▶ _What to produce_
Images within the entries are to be omitted; the remainder must be reproduced exactly.

▶ _Input material_
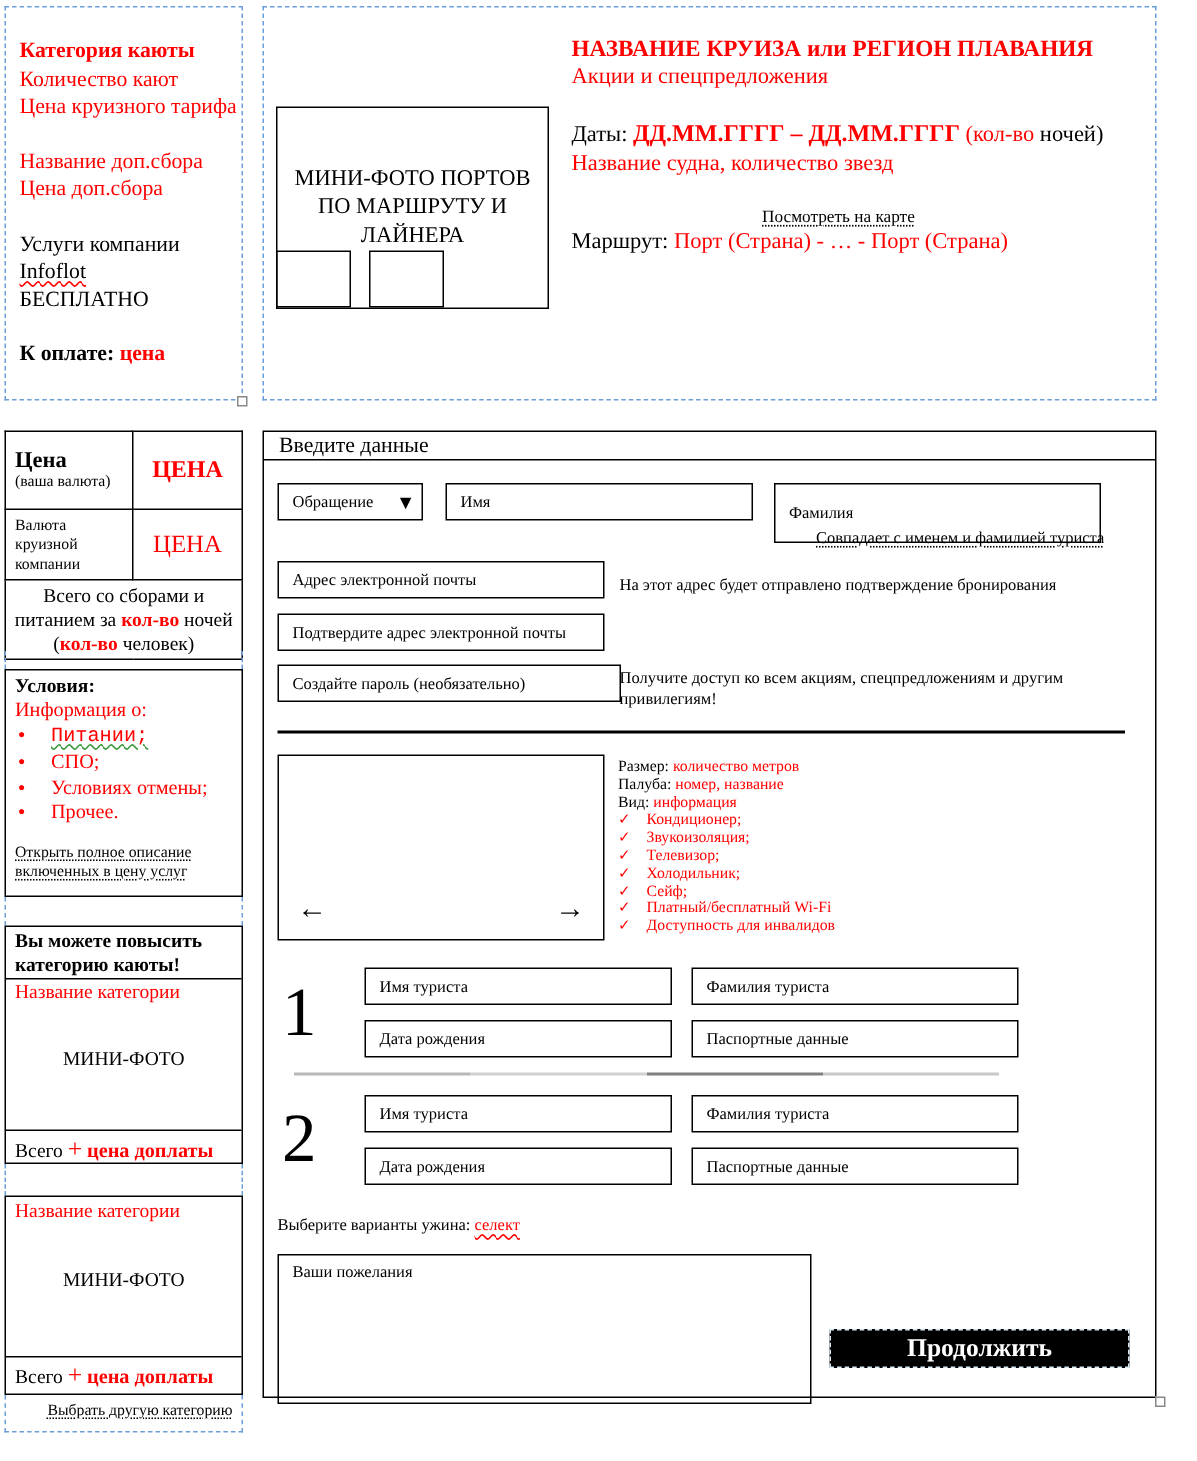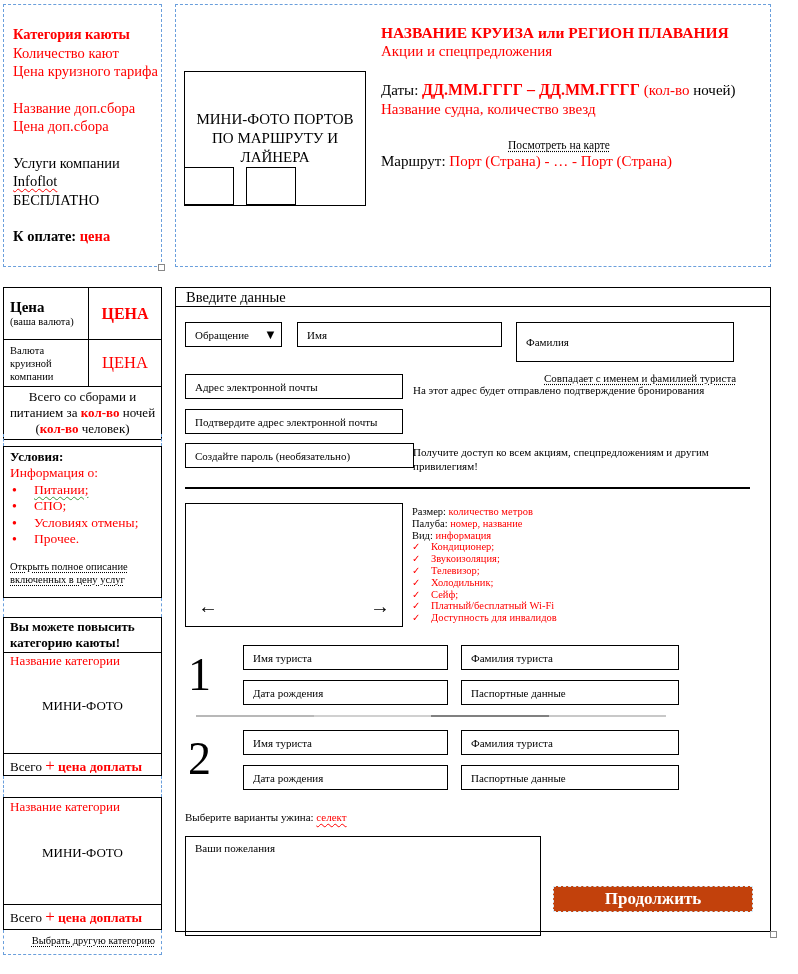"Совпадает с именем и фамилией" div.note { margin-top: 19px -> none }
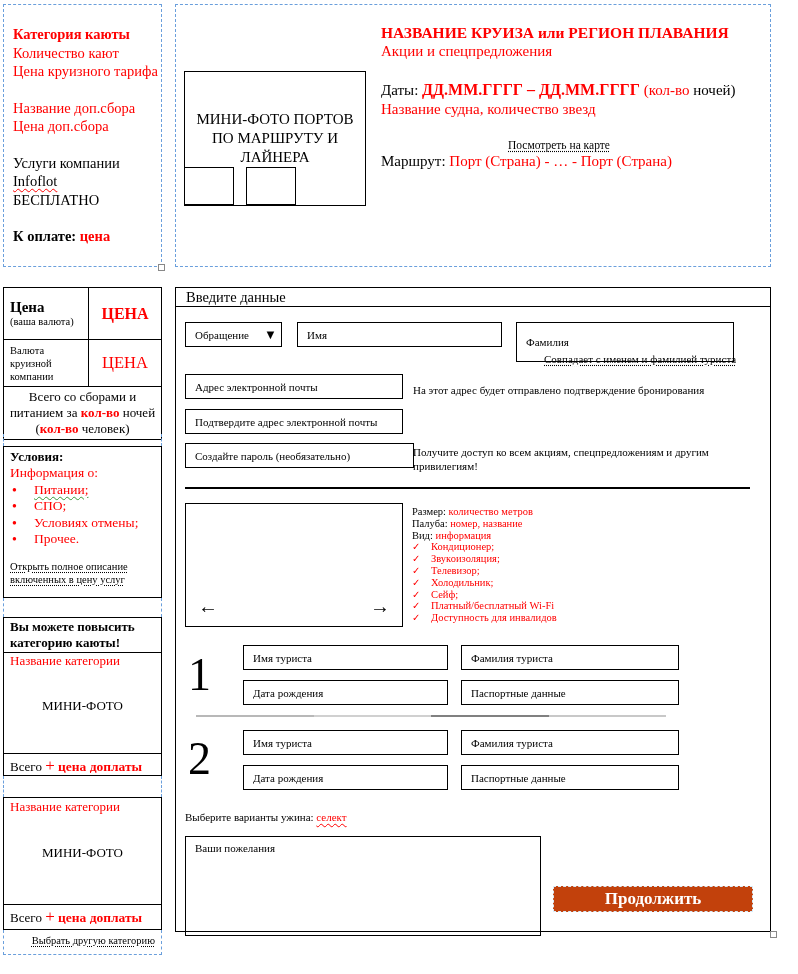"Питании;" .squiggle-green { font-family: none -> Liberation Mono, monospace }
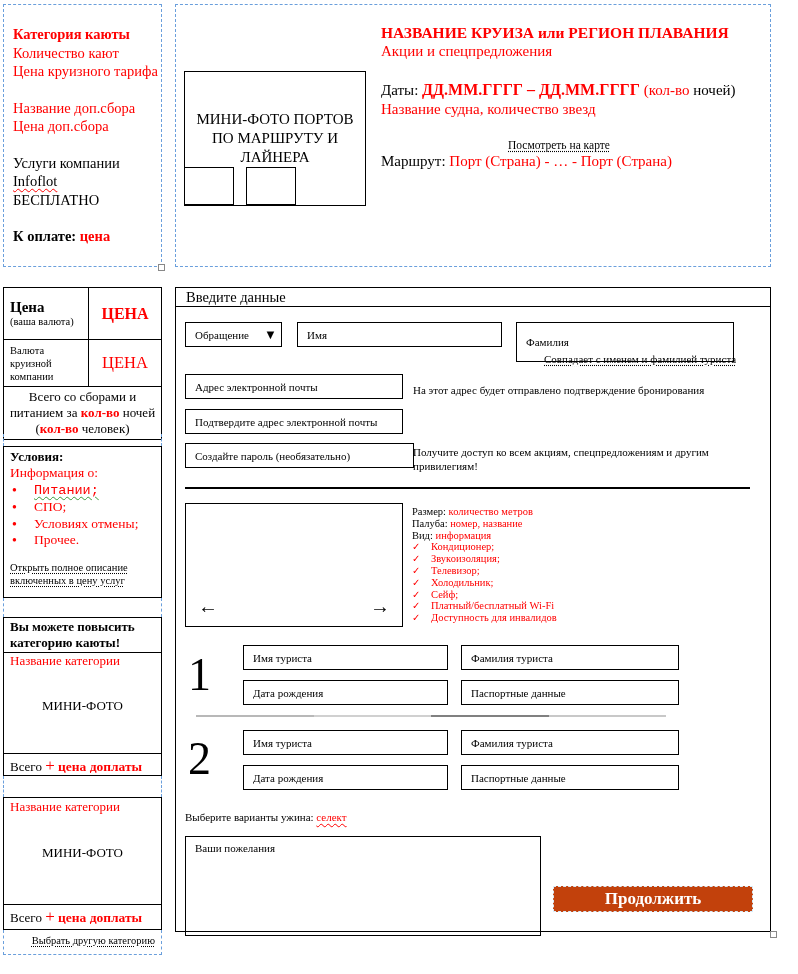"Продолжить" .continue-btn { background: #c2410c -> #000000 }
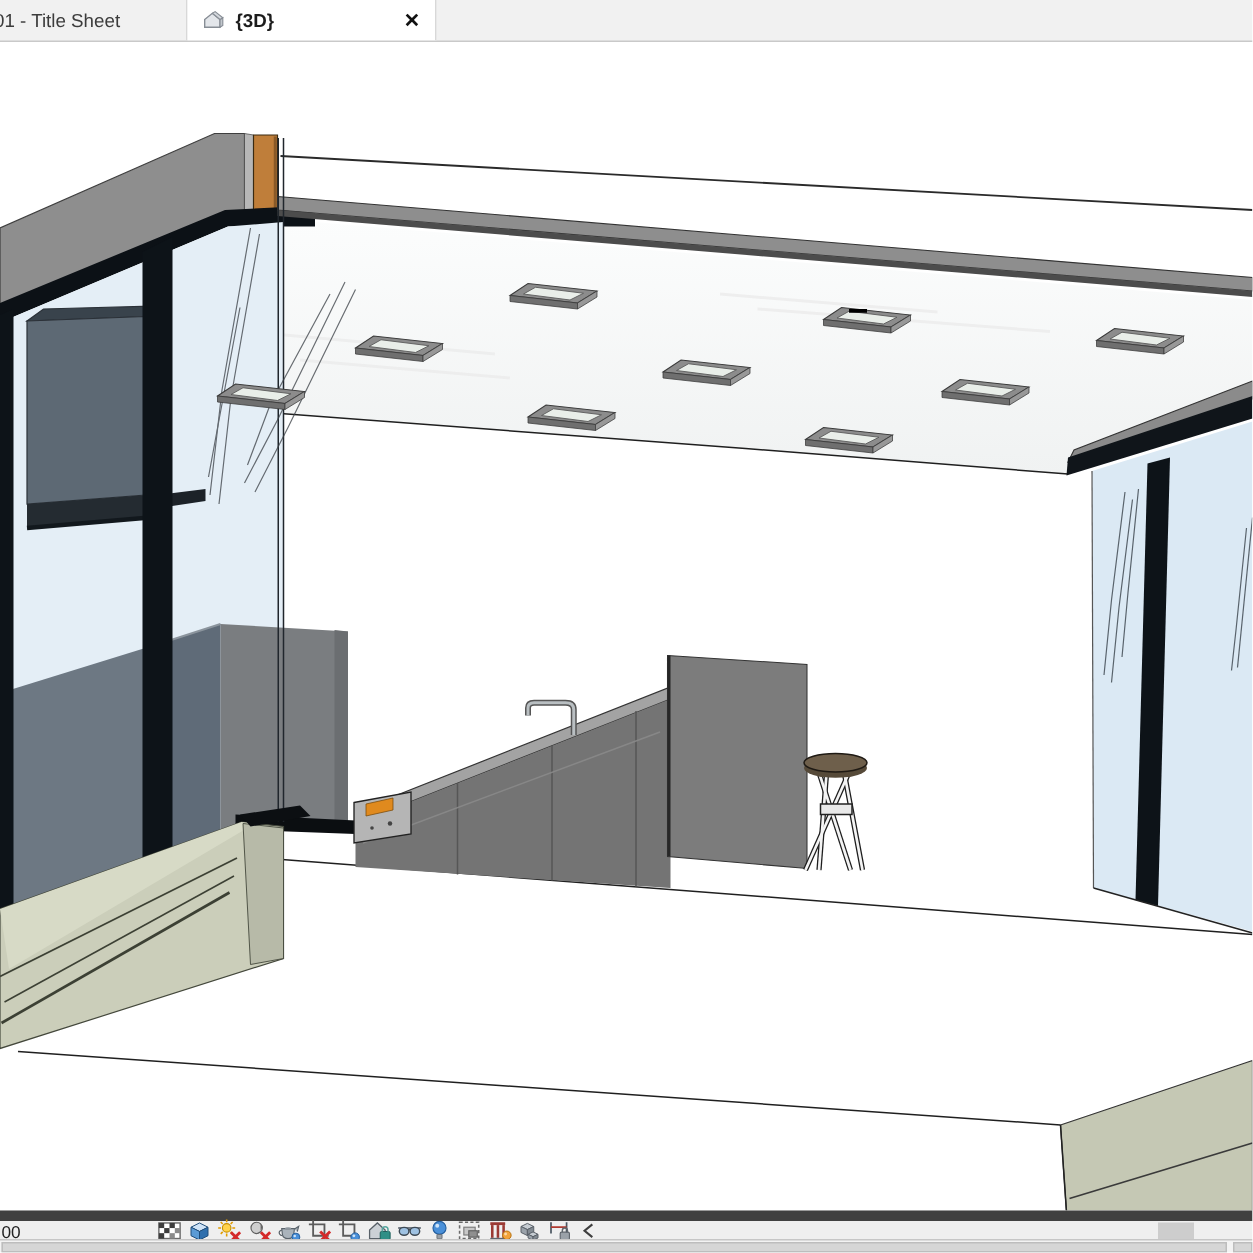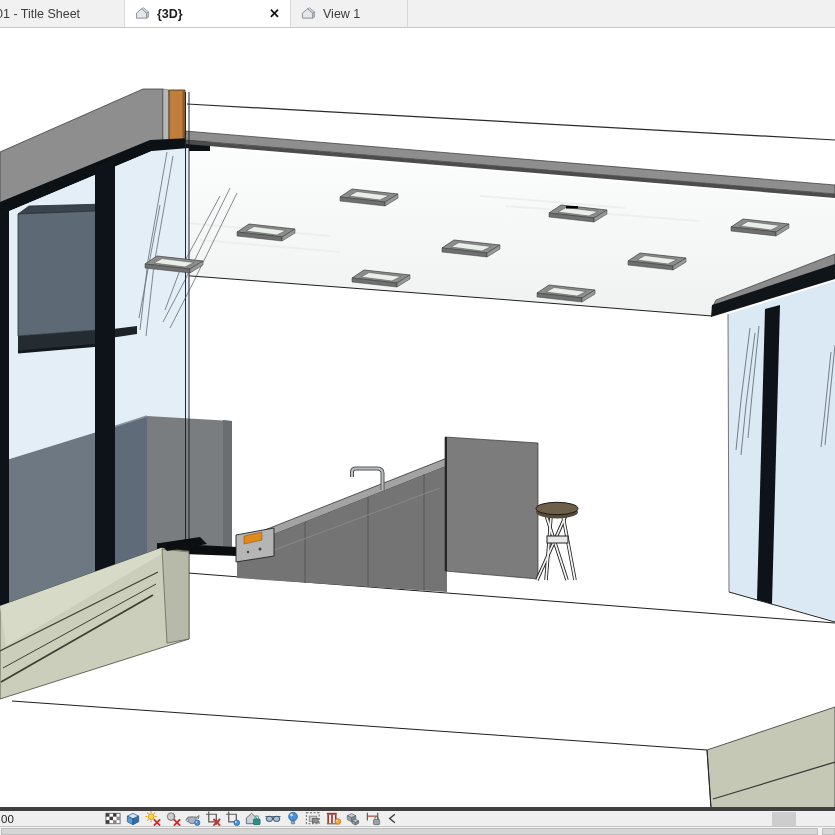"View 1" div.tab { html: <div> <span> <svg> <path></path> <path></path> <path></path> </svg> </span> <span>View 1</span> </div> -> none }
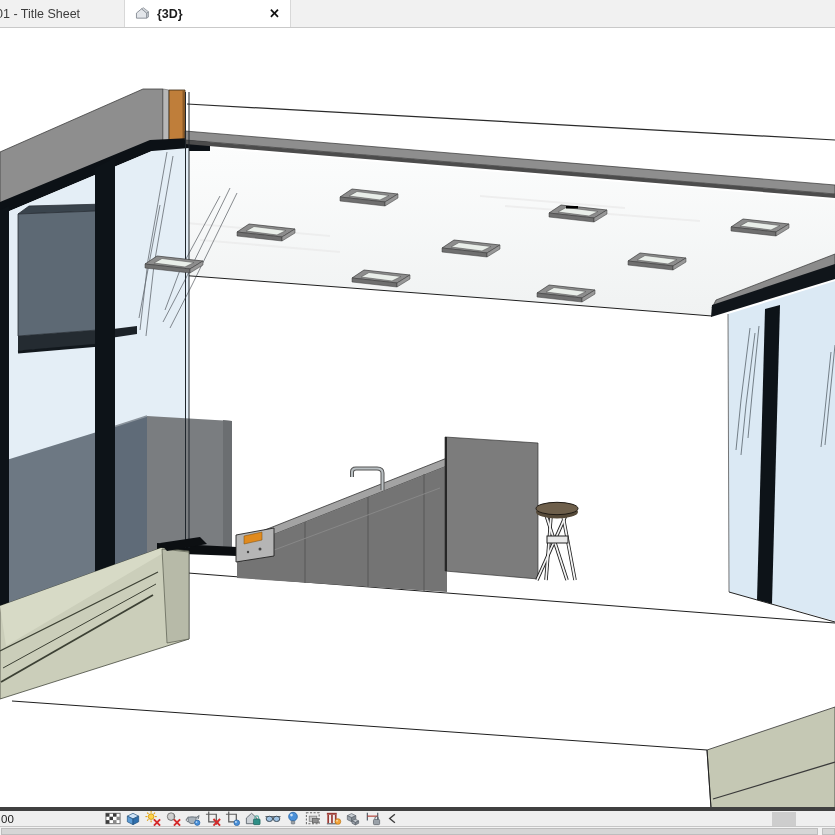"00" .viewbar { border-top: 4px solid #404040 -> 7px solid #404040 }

▶ _Solution_
"Совпадает с именем и фамилией" div.note { margin-top: 19px -> none }
"Питании;" .squiggle-green { font-family: none -> Liberation Mono, monospace }
"Продолжить" .continue-btn { background: #c2410c -> #000000 }
"View 1" div.tab { html: <div> <span> <svg> <path></path> <path></path> <path></path> </svg> </span> <span>View 1</span> </div> -> none }
"00" .viewbar { border-top: 4px solid #404040 -> 7px solid #404040 }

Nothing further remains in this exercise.